Pine's crab-eating rat

Scientific classification
- Kingdom: Animalia
- Phylum: Chordata
- Class: Mammalia
- Order: Rodentia
- Family: Cricetidae
- Subfamily: Sigmodontinae
- Genus: Ichthyomys
- Species: I. pinei
- Binomial name: Ichthyomys pinei Fernández de Córdova, Nivelo-Villavicencio, Reyes-Puig, Pardiñas, & J. Brito, 2020

= Pine's crab-eating rat =

- Genus: Ichthyomys
- Species: pinei
- Authority: Fernández de Córdova, Nivelo-Villavicencio, Reyes-Puig, Pardiñas, & J. Brito, 2020

Species of rat

Pine's crab-eating rat (Ichthyomys pinei) is a species of ichthyomine rat belonging to the subfamily Sigmodontinae. It is native to southern Ecuador.

The species was named in honor of Ronald H. Pine who has been involved with numerous vertebrate surveys on variouse continents and who has been involved with studying bats, rodents and marsupials in Latin America.

== Description ==
It is a small species with a body plus head length of around 13 cm. The upper part of the body is a rusty brown color. The underside of the body is white with some amount of grey. Its fur is soft, dense and woolly. The tail is sharply bicolor with it being brown above and whitish below. The tail is slightly longer than the head and body length.
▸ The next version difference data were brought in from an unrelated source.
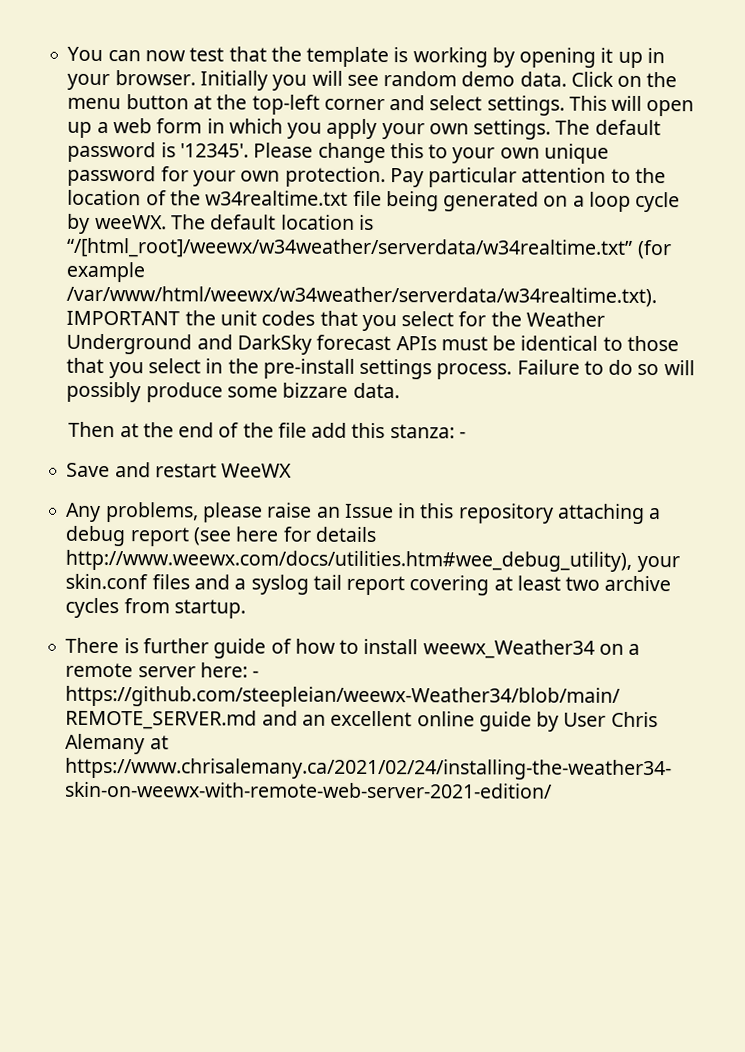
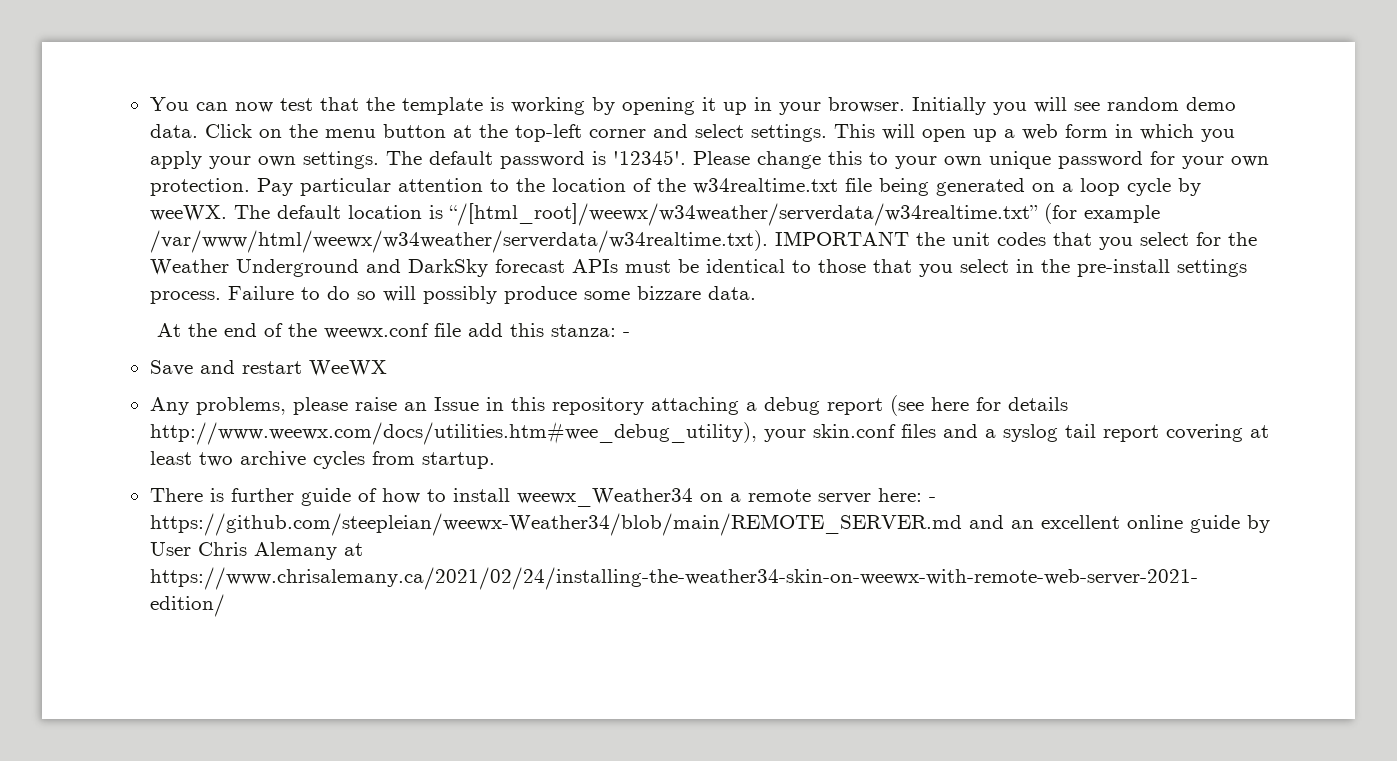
- Then at the end of the file add this stanza: -
+ At the end of the weewx.conf file add this stanza: -

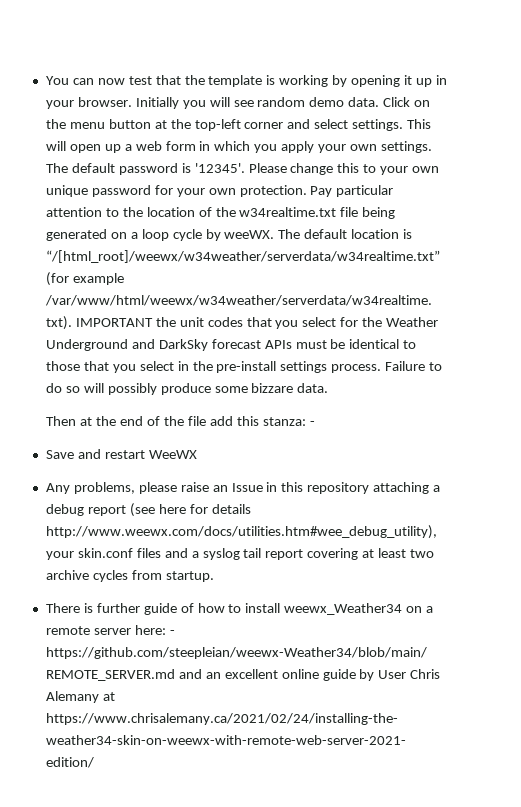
- At the end of the weewx.conf file add this stanza: -
+ Then at the end of the file add this stanza: -

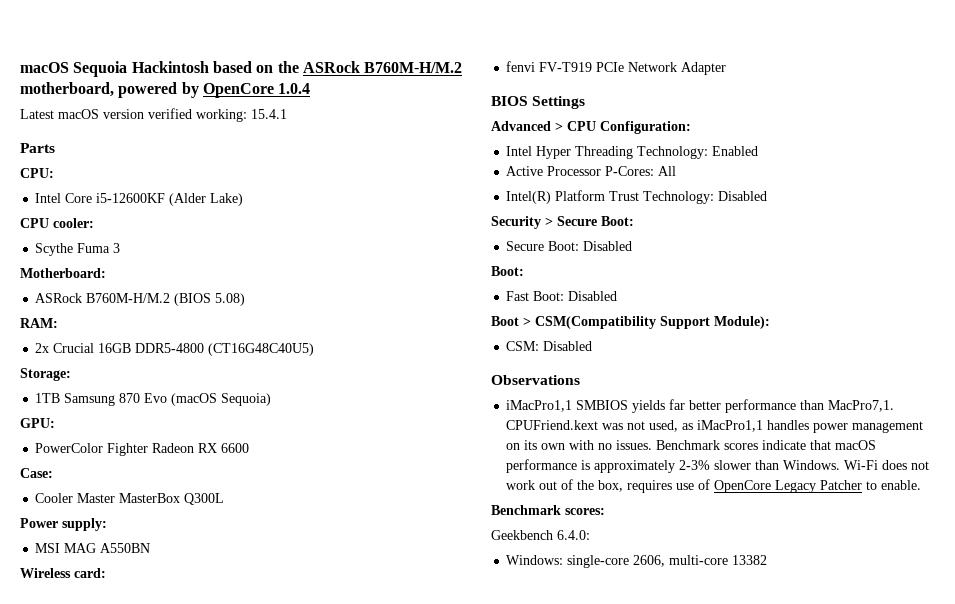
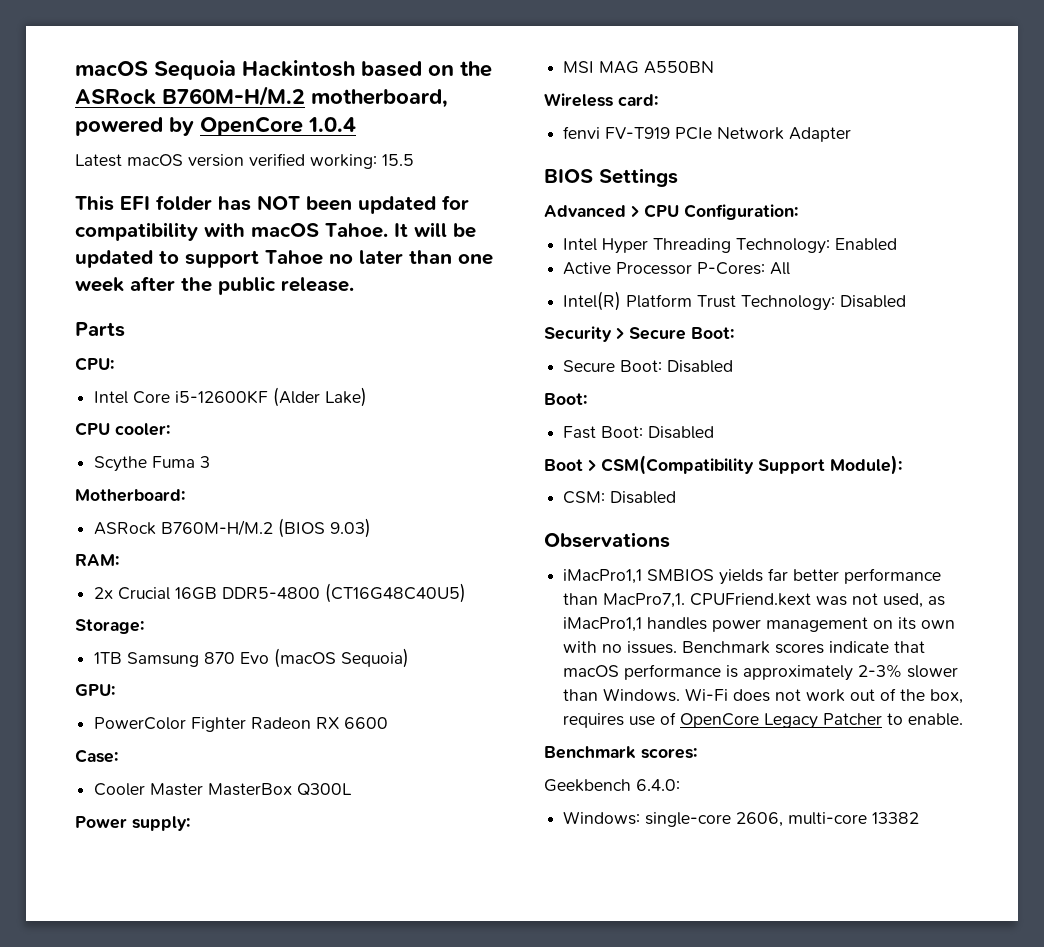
- Latest macOS version verified working: 15.4.1
+ Latest macOS version verified working: 15.5
+ This EFI folder has NOT been updated for compatibility with macOS Tahoe. It will be updated to support Tahoe no later than one week after the public release.
- ASRock B760M-H/M.2 (BIOS 5.08)
+ ASRock B760M-H/M.2 (BIOS 9.03)

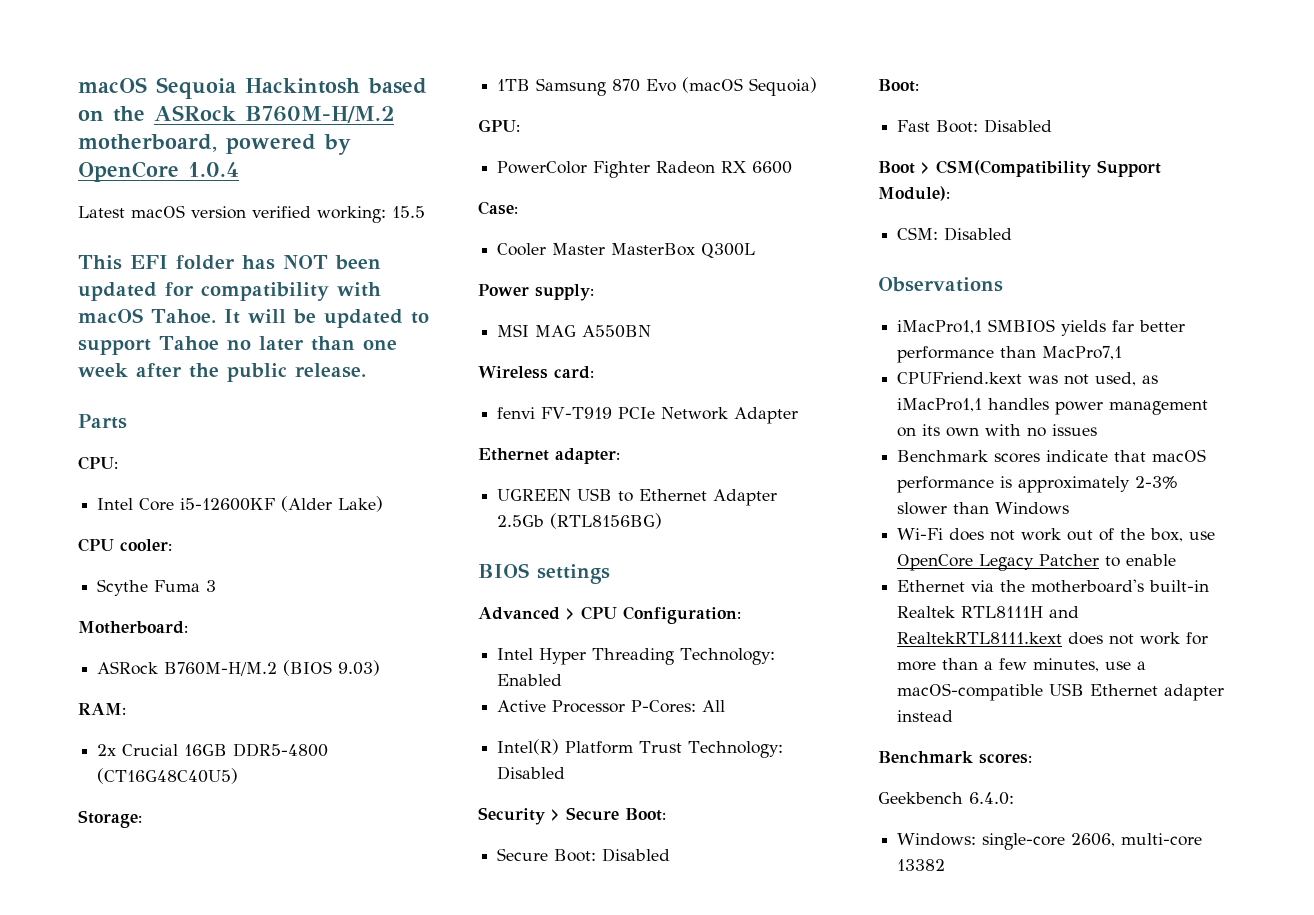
+ Ethernet adapter:
+ UGREEN USB to Ethernet Adapter 2.5Gb (RTL8156BG)
- BIOS Settings
+ BIOS settings
- iMacPro1,1 SMBIOS yields far better performance than MacPro7,1. CPUFriend.kext was not used, as iMacPro1,1 handles power management on its own with no issues. Benchmark scores indicate that macOS performance is approximately 2-3% slower than Windows. Wi-Fi does not work out of the box, requires use of OpenCore Legacy Patcher to enable.
+ iMacPro1,1 SMBIOS yields far better performance than MacPro7,1
+ CPUFriend.kext was not used, as iMacPro1,1 handles power management on its own with no issues
+ Benchmark scores indicate that macOS performance is approximately 2-3% slower than Windows
+ Wi-Fi does not work out of the box, use OpenCore Legacy Patcher to enable
+ Ethernet via the motherboard's built-in Realtek RTL8111H and RealtekRTL8111.kext does not work for more than a few minutes, use a macOS-compatible USB Ethernet adapter instead

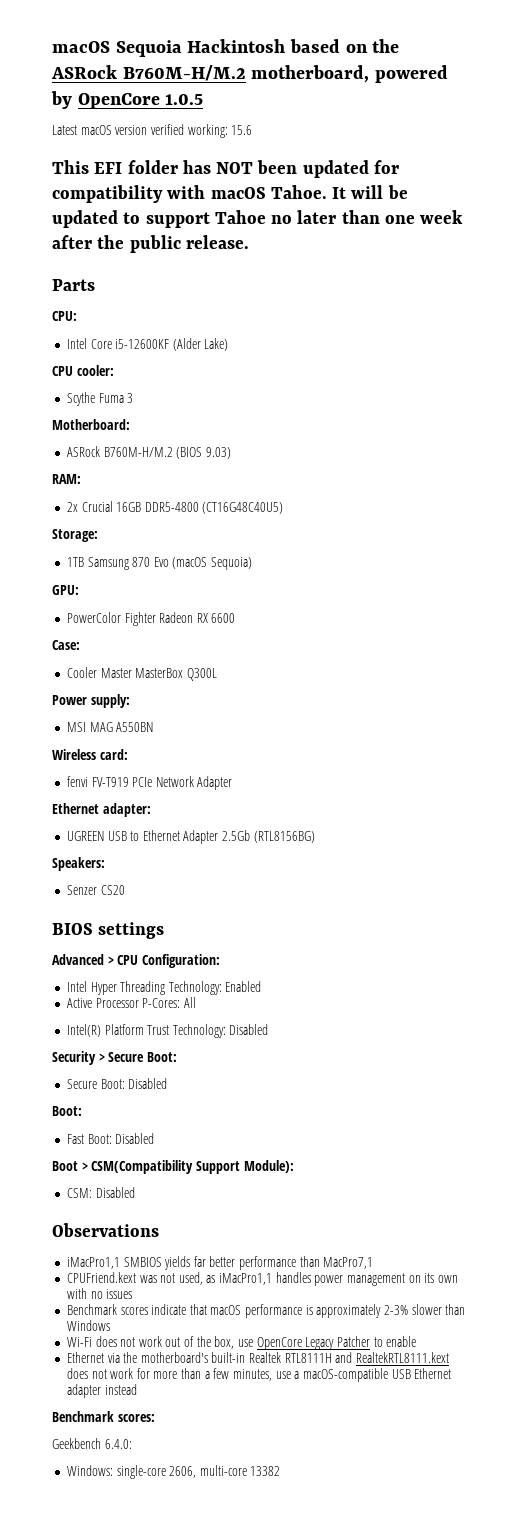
- macOS Sequoia Hackintosh based on the ASRock B760M-H/M.2 motherboard, powered by OpenCore 1.0.4
+ macOS Sequoia Hackintosh based on the ASRock B760M-H/M.2 motherboard, powered by OpenCore 1.0.5
- Latest macOS version verified working: 15.5
+ Latest macOS version verified working: 15.6
+ Speakers:
+ Senzer CS20

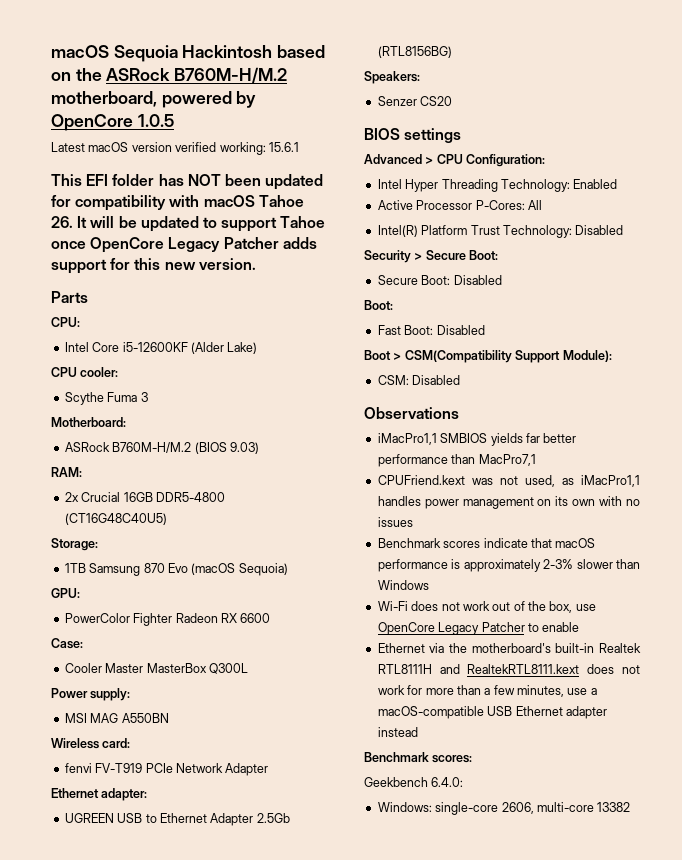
- Latest macOS version verified working: 15.6
+ Latest macOS version verified working: 15.6.1
- This EFI folder has NOT been updated for compatibility with macOS Tahoe. It will be updated to support Tahoe no later than one week after the public release.
+ This EFI folder has NOT been updated for compatibility with macOS Tahoe 26. It will be updated to support Tahoe once OpenCore Legacy Patcher adds support for this new version.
The scalation of the tail is covered by dense hairs. The length of the hindfoot including the claw is less than 35 mm. The ventral surface of the hindfoot is dark brown.

Based on the stomach contents of the holotype and paratype specimens, the diet of this species includes larval insects of the order Trichoptera.

== Conservation ==
While there is not enough data to determine the conservation status of this species, the location where the type specimens were discovered are near gold mining projects. This could threaten its habitat through deforestation and water pollution.